((

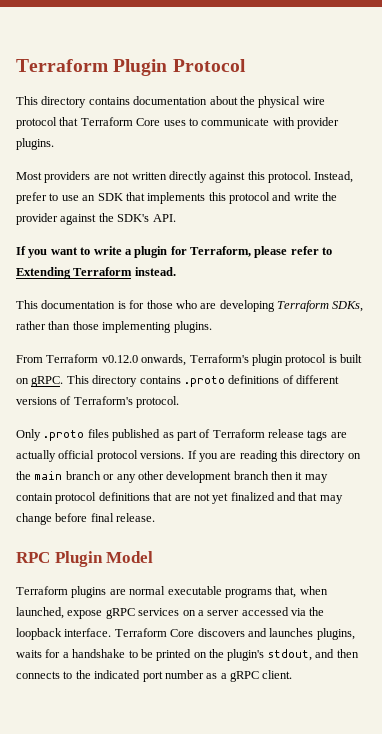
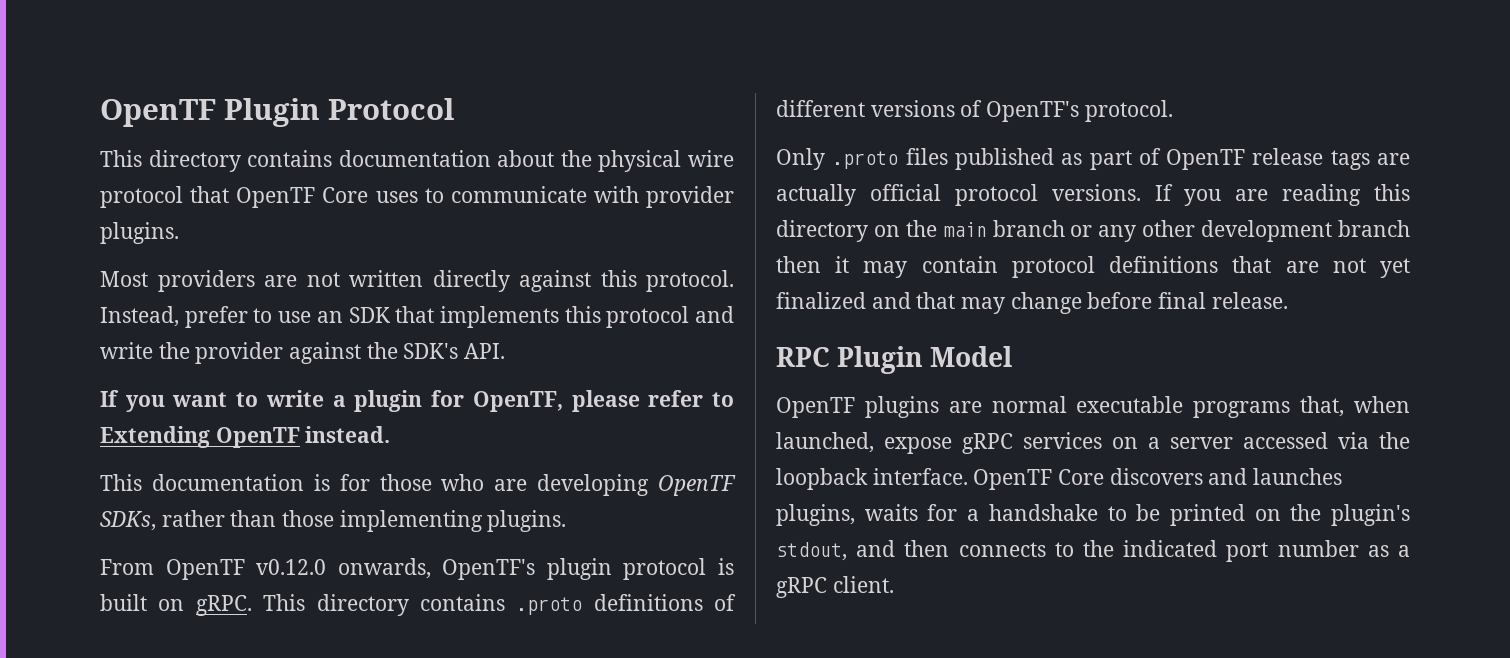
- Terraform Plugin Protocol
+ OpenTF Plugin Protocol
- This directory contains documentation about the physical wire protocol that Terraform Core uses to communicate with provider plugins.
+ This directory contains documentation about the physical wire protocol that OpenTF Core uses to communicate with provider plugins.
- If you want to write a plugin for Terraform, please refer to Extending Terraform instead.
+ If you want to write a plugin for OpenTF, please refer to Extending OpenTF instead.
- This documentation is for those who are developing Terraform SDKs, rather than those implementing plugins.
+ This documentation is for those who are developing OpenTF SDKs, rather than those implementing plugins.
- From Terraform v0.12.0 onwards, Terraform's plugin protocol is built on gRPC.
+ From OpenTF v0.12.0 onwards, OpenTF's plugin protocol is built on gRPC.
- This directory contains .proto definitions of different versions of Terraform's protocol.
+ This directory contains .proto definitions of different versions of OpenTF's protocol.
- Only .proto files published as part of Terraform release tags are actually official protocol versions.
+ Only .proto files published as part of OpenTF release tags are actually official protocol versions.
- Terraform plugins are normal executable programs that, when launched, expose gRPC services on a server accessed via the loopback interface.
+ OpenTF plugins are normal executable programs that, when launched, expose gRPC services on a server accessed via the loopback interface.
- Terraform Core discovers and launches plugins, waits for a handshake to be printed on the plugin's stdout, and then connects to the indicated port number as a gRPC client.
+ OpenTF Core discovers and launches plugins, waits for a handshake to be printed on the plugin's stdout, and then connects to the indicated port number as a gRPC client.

))

> **THE TASK**
Set down only the lines above that fall between the line holding "OpenTF Plugin Protocol" and the line holding "Extending OpenTF instead.", inclusive, keeping each exact.

> **RESPONSE BOX**
+ OpenTF Plugin Protocol
- This directory contains documentation about the physical wire protocol that Terraform Core uses to communicate with provider plugins.
+ This directory contains documentation about the physical wire protocol that OpenTF Core uses to communicate with provider plugins.
- If you want to write a plugin for Terraform, please refer to Extending Terraform instead.
+ If you want to write a plugin for OpenTF, please refer to Extending OpenTF instead.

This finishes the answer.